Quarter horses are registered with the following colors.
Sorrell ( brownish red ), chestnut, Black, Brown, bay, buckskin, dun ,red dun, palomino, grullo, red roan,blue roan,gray,bay roan, cremello, perlino, and white.


----------



## Chiilaa (Aug 12, 2010)

stevenson said:


> You can download a color and marking chart from AQHA for free.
> It shows the colors with a description.
> Quarter horses are registered with the following colors.
> Sorrell ( brownish red ), chestnut, Black, Brown, bay, buckskin, dun ,red dun, palomino, grullo, red roan,blue roan,gray,bay roan, cremello, perlino, and white.

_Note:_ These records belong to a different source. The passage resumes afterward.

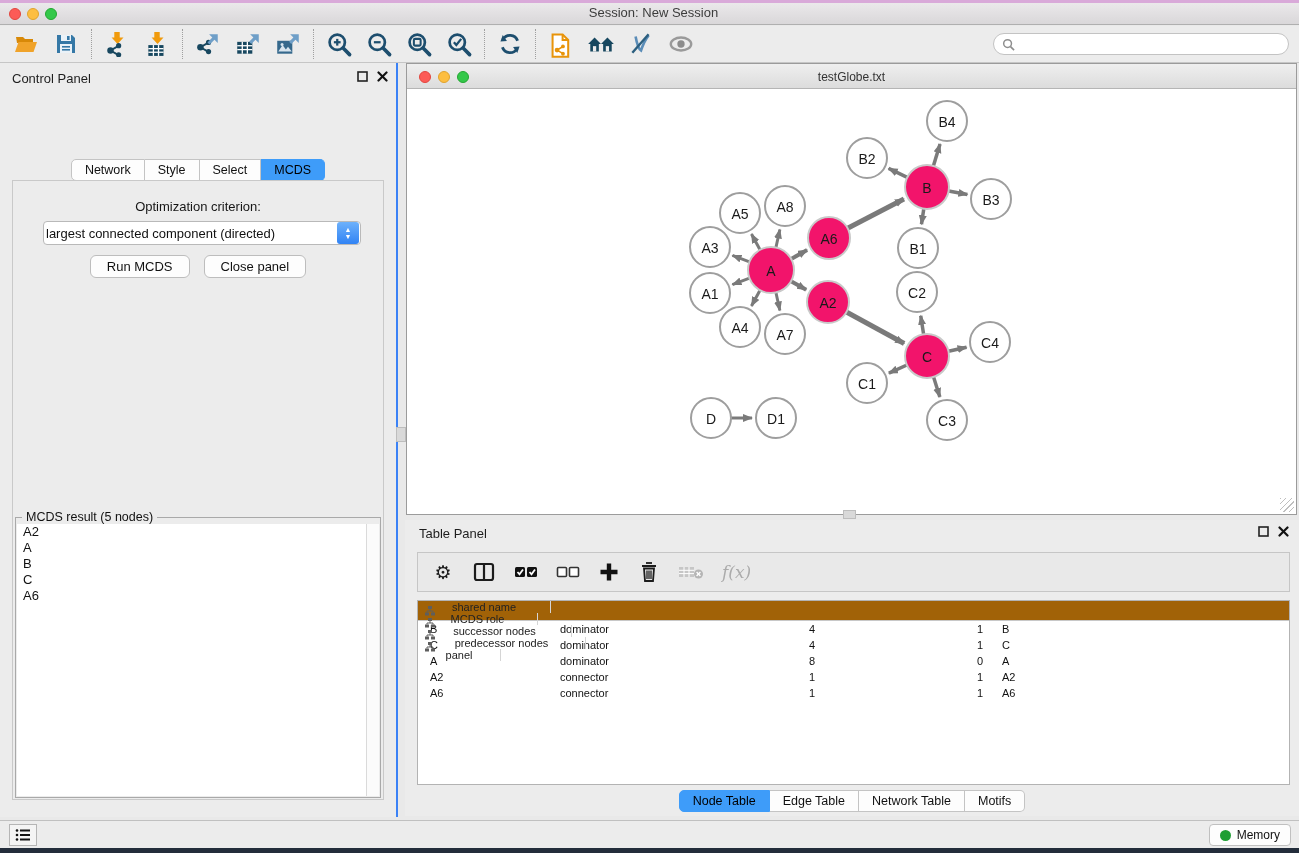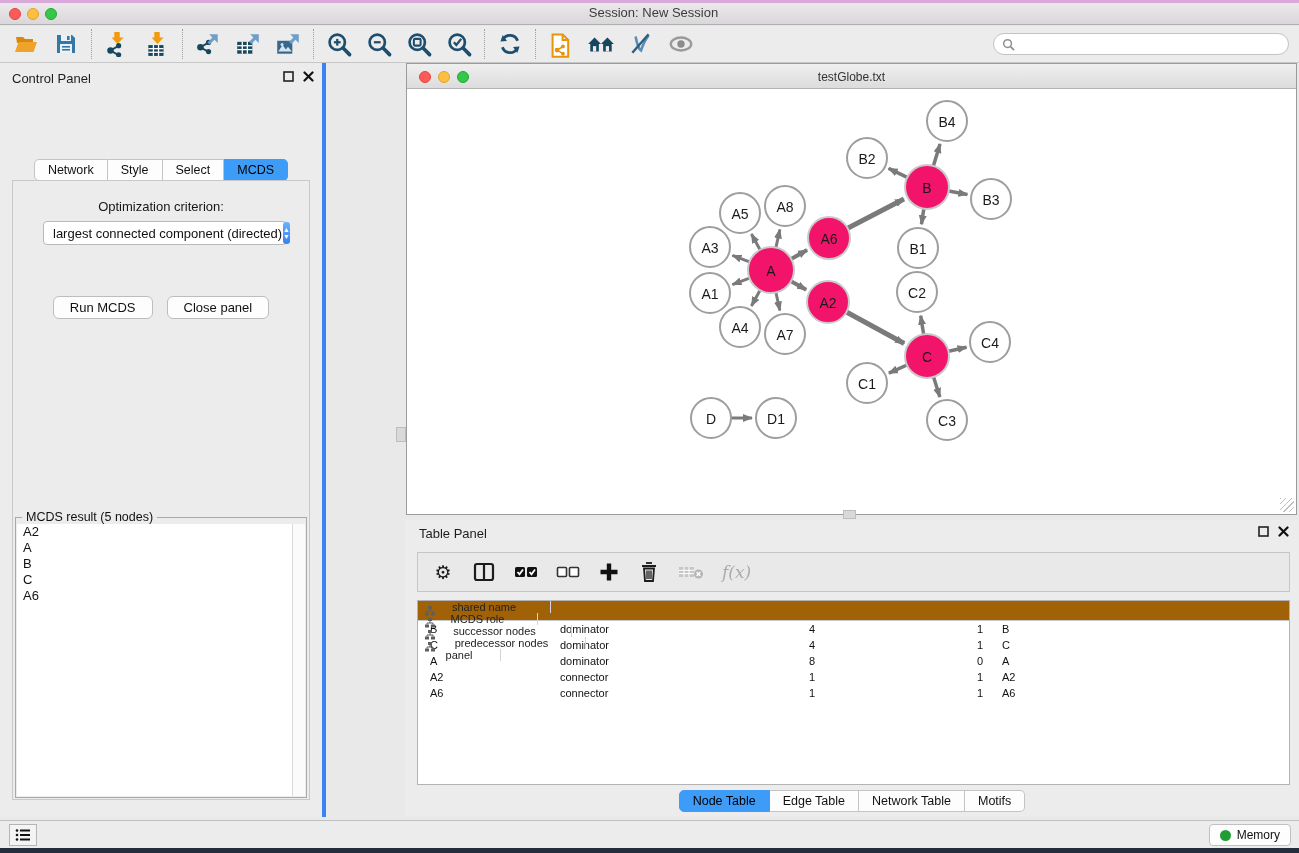"Control Panel" .control-panel { border-right: 4px solid #3b82f6 -> 2px solid #3b82f6; width: 326px -> 398px }
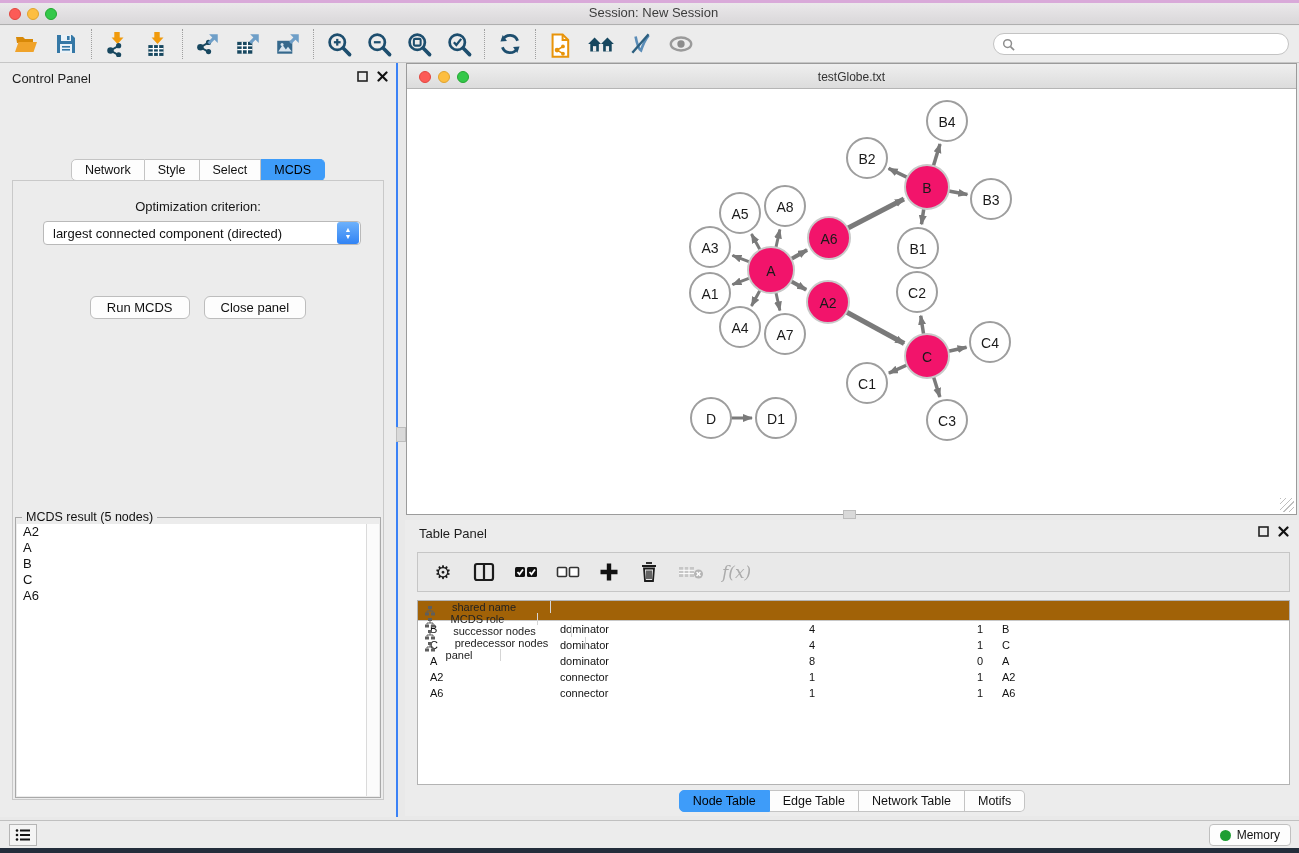"largest connected component (directed)" .opt-select .sel-text { padding-left: 9px -> 2px }
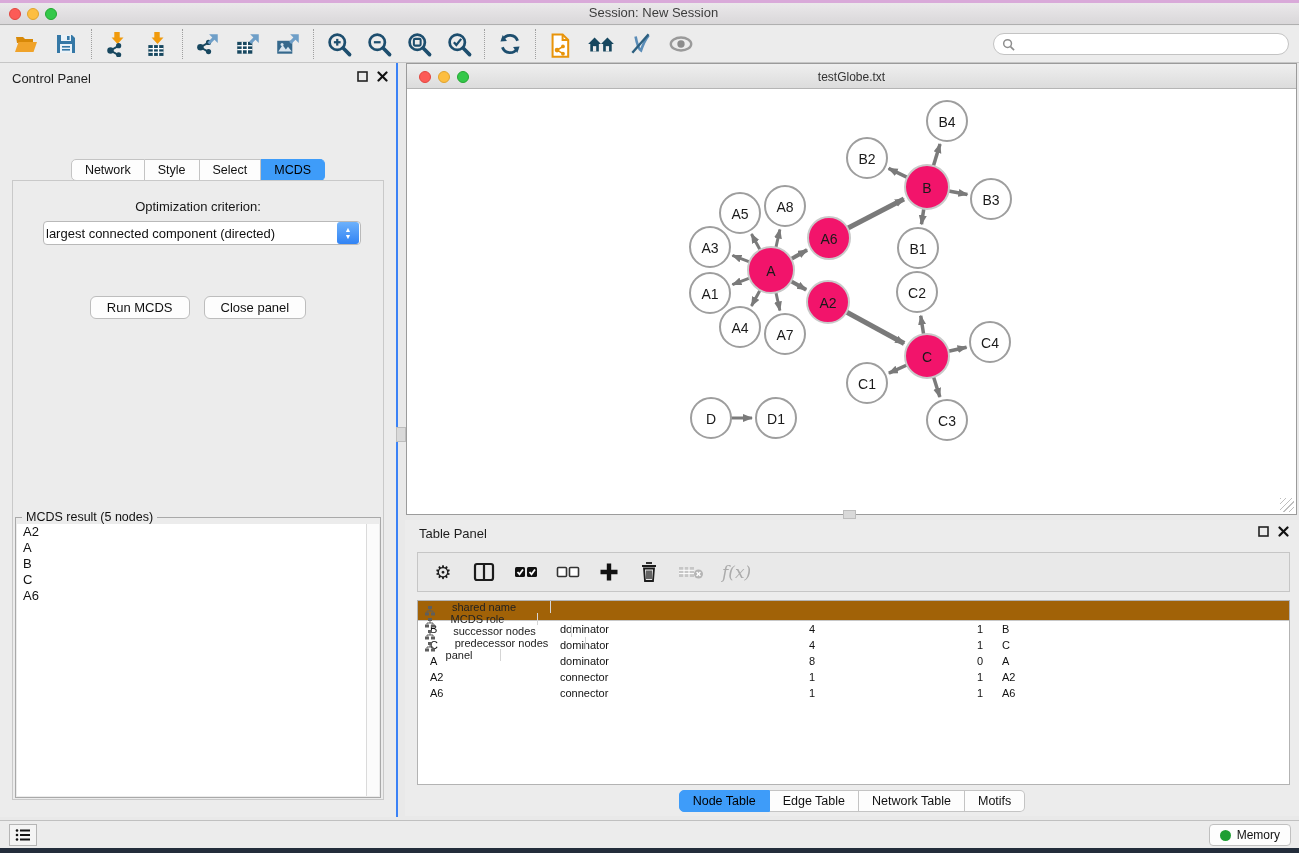"Run MCDS" .cp-buttons { margin-top: 41px -> none }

The AQHA poster is out of date and incorrect.


----------



## Poseidon (Oct 1, 2010)

And the pictures are not very high quality, making half of them all look the same with only a vague description on what makes them any different.


----------



## stevenson (Sep 12, 2011)

oh, maybe you should Contact the AQHA and tell them


----------



## Chiilaa (Aug 12, 2010)

stevenson said:


> oh, maybe you should Contact the AQHA and tell them


I would have more chance telling a brick wall. The AQHA is notorious for being slow to change, and very, very resistant to do anything to drag itself into the current era.


----------



## stevenson (Sep 12, 2011)

If you want to register your quarter horse You must abide by the AQHA rules. Same applies to any other Breed registry. 
You go by thier Rules and guidelines. 
It is for a sample, A GUIDELINE and all you do is make critical remarks. 
Why dont you let everyone know where to find THE CORRECT color guidelines for a change.


----------



## Chiilaa (Aug 12, 2010)

Just because it's the guidelines used by a breed registry does not automatically make it correct. 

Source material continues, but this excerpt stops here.